Ilustrasi Perawat (pexels.com/Laura James)
Seorang perawat berusia 25 tahun di Benggala Barat, India, meninggal dunia pada Kamis (12/2/2026) setelah berjuang melawan komplikasi berat akibat infeksi virus Nipah. Pasien mulai menunjukkan gejala klinis sejak 31 Desember 2025 setelah kembali ke kediamannya di Katwa, distrik Purba Bardhaman. Karena kondisinya yang terus memburuk, ia sempat mendapatkan perawatan di fasilitas medis pemerintah sebelum akhirnya dirujuk ke rumah sakit swasta di Barasat untuk penanganan intensif.
Kondisi pasien secara resmi didiagnosis sebagai infeksi virus Nipah pada 11 Januari 2026 berdasarkan hasil uji laboratorium di AIIMS Kalyani. Selama masa perawatan di Unit Perawatan Kritis, pasien mengalami penurunan kesadaran yang drastis dan harus bergantung sepenuhnya pada alat bantu pernapasan atau ventilator. Meski sempat menunjukkan sedikit perbaikan pada akhir Januari, kesehatan pasien kembali merosot tajam akibat munculnya infeksi paru-paru sekunder yang diperparah oleh kondisi sistem imun yang melemah.
Sekretaris Kesehatan Benggala Barat, Narayan Swaroop Nigam, menjelaskan bahwa penyebab utama kematian tenaga medis tersebut adalah kegagalan sistem kardiovaskular.
"Wanita tersebut, yang berada dalam kondisi kritis, meninggal dunia akibat henti jantung," katanya, dilansir The Straits Times.

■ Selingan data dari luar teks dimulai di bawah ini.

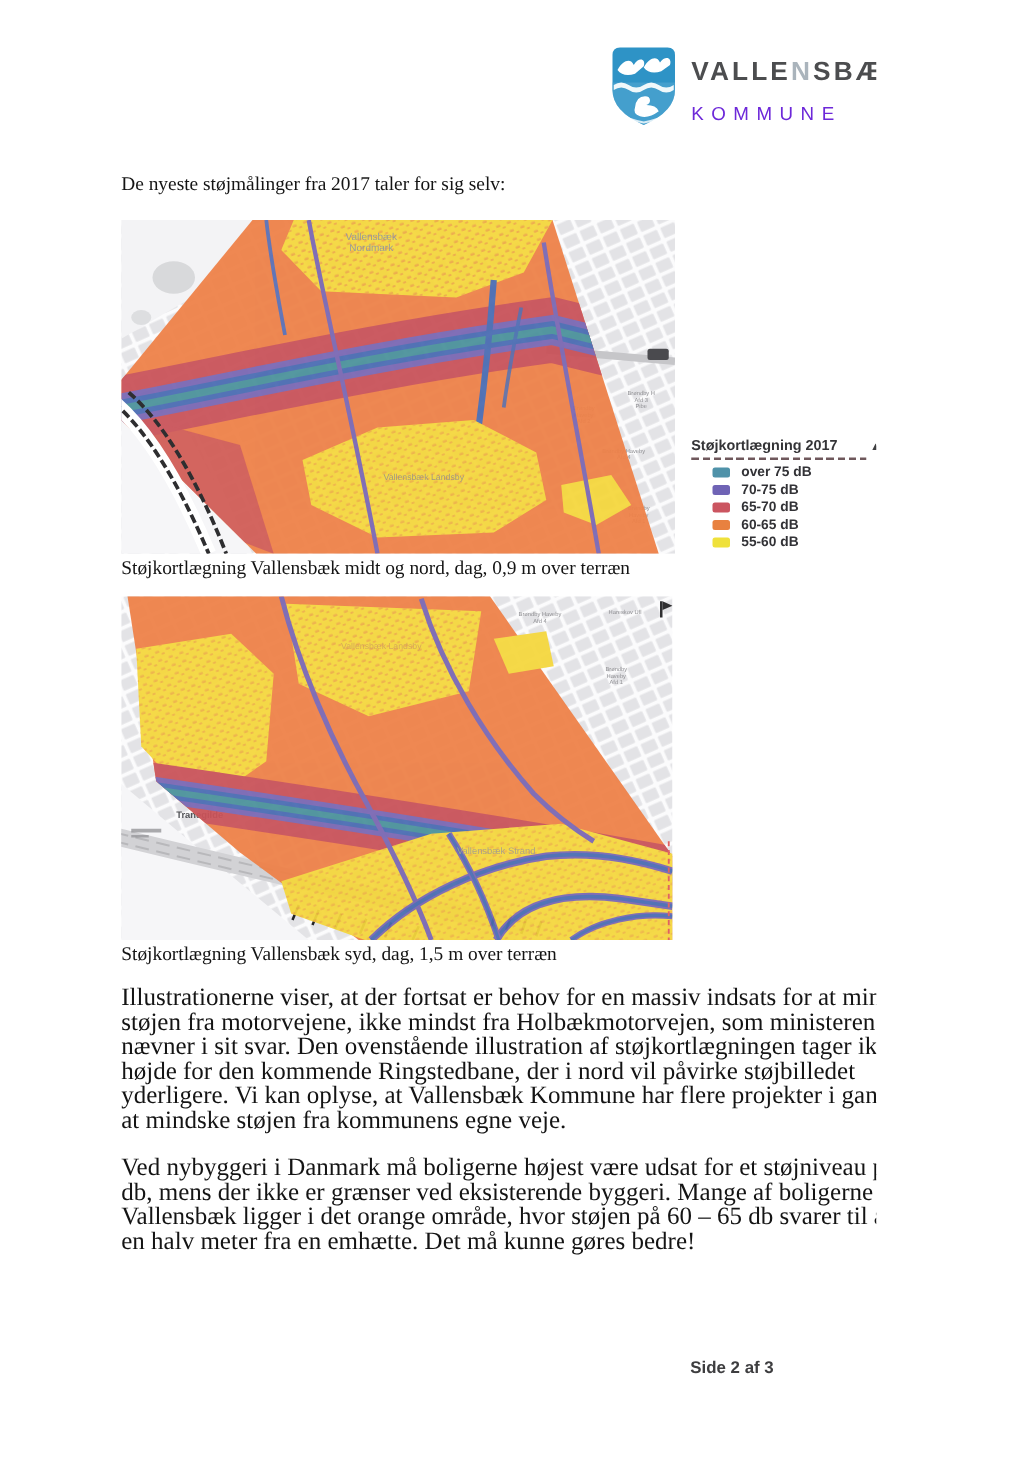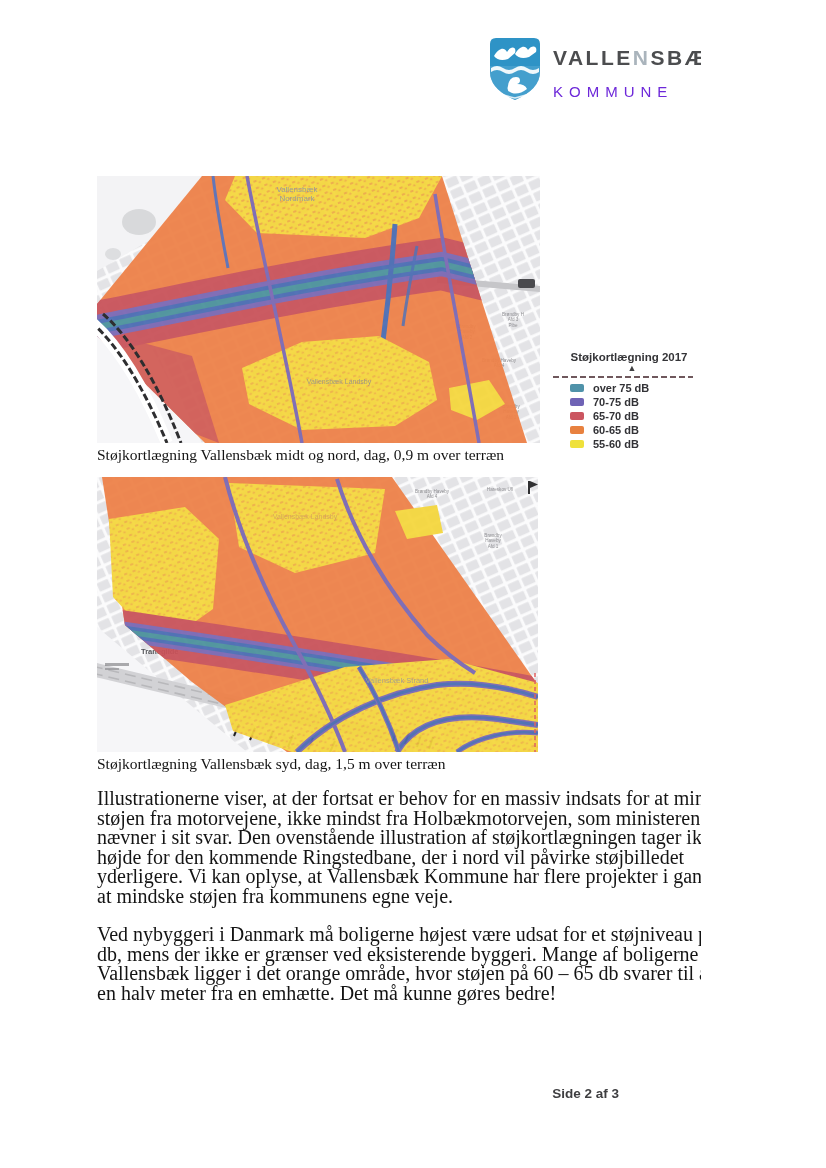"De nyeste støjmålinger fra 2017" div.intro { html: none -> <div>De nyeste støjmålinger fra 2017 taler for sig selv:</div> }
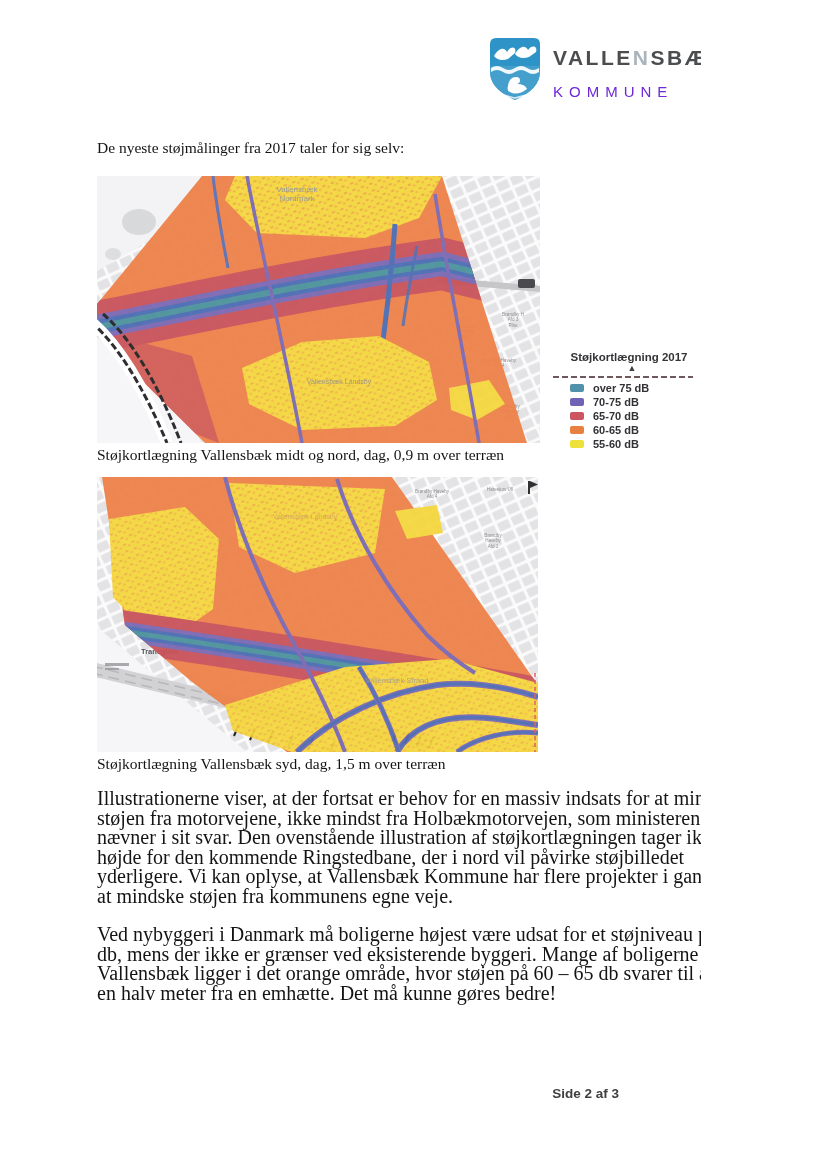"Støjkortlægning 2017" .legend-head { flex-direction: column -> none }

Selain henti jantung, pihak rumah sakit mengungkapkan bahwa pasien juga mengalami komplikasi multi-organ yang kompleks, termasuk sepsis dan syok septik, sebelum mengembuskan napas terakhirnya.
Meskipun hasil tes virus terakhir menunjukkan hasil negatif, kerusakan organ yang dialami pasien sudah bersifat permanen dan fatal. Berbeda dengan kasus perawat tersebut, seorang rekan kerja laki-laki berusia 22 tahun yang juga terinfeksi dilaporkan telah pulih sepenuhnya dan diperbolehkan pulang. Saat ini, otoritas setempat memastikan proses pemulasaraan jenazah dilakukan dengan standar keamanan yang tinggi untuk mencegah risiko penularan lebih lanjut.